Ainsi, le Trésor a recouru au marché des adjudications pour un montant net de 29,5 MMDH au lieu de 26,7 MMDH. Les OPCVM ont augmenté leur détention de titres du Trésor de 16,1 MMDH, les banques de 7,6 MMDH et les assurances et organismes de prévoyance sociale de 6,5 MMDH. En revanche, les autres institutions financières ont réduit leur stock de 3,1 MMDH. Pour leur part, le flux extérieur net négatif recouvre des remboursements de 8,1 MMDH, contre 13,2 MMDH en 2017, et des tirages bruts d'un montant de 6,3 MMDH au lieu de 16,8 MMDH. Ces financements ont principalement été contractés auprès du Fonds monétaire arabe à hauteur de 2,8 MMDH, de la Banque africaine de développement pour 1,6 MMDH et de la Banque mondiale pour 1,4 MMDH.

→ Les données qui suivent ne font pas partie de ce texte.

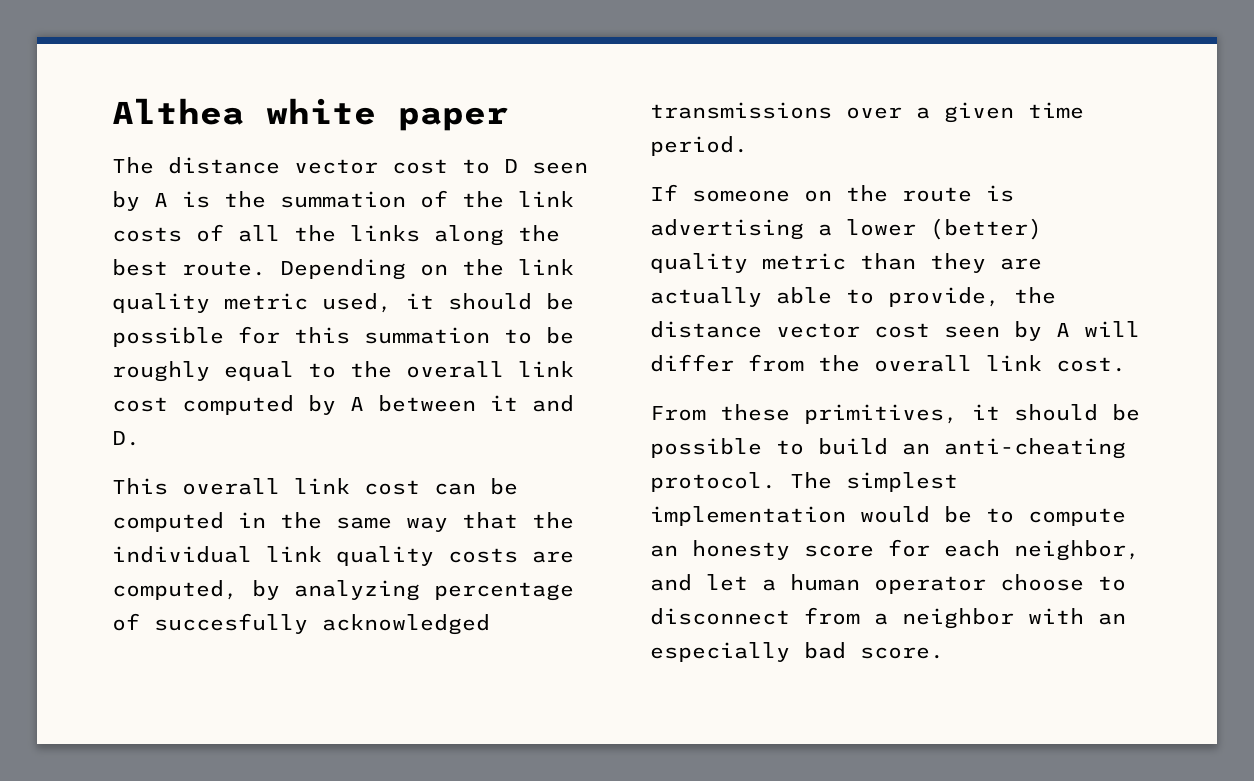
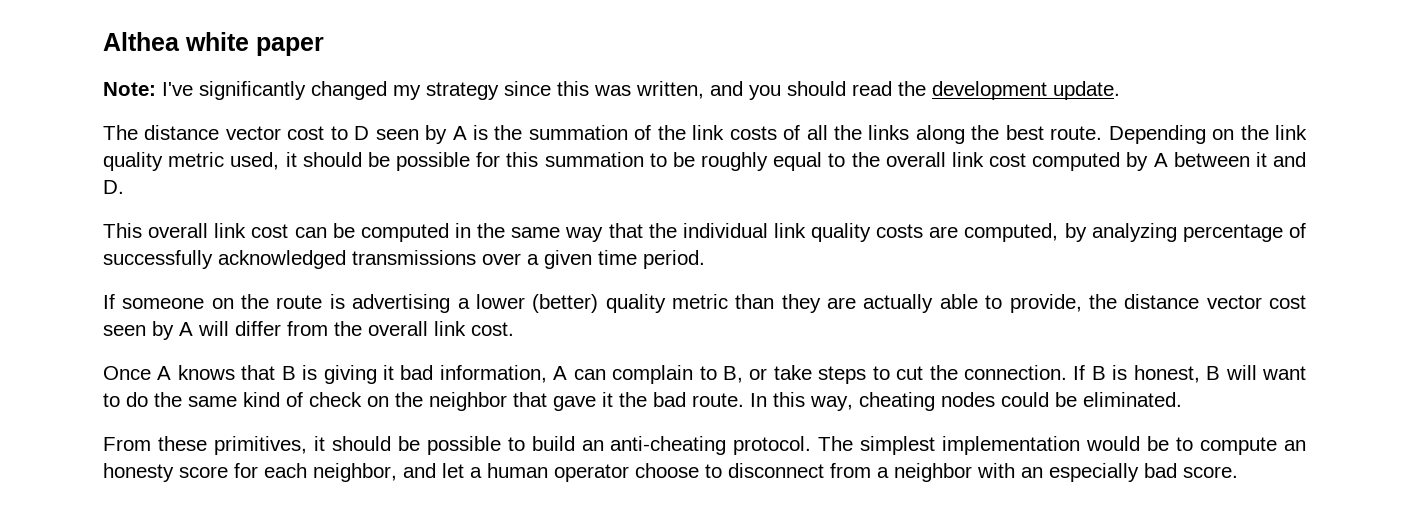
(508, 119) none -> [103,81,1120,100] // Note: I've significantly changed my strategy since this was written, and you should read the development update.
[154,613,308,634] succesfully -> [103,250,213,269] successfully
(1126, 364) none -> [103,365,1306,384] [103,392,1182,411] // Once A knows that B is giving it bad information, A can complain to B, or take steps to cut the connection. If B is honest, B will want to do the same kind of check on the neighbor that gave it the bad route. In this way, cheating nodes could be eliminated.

Stabilité des taux des BDT
Le Trésor a effectué en 2018 des levées sur le marché intérieur pour un montant de 115,1 MMDH en bons du Trésor (BDT). Ces ressources ainsi que celles mobilisées par ses propres circuits lui ont permis, outre le financement du déficit budgétaire et du flux extérieur négatif net, le remboursement de 85,6 MMDH au titre de la dette intérieure. «Ces évolutions se sont accompagnées d'une quasi-stabilité des taux assortissant les maturités moyennes à 2,67%, d'une baisse de 3,63% à 3,40% pour les bons à long terme et d'une augmentation de 2,30% à 2,40% pour ceux à court terme. Ainsi, le taux moyen pondéré global des levées du Trésor sur le marché primaire est ressorti à 2,77% contre 2,80% un an auparavant», conclue BAM.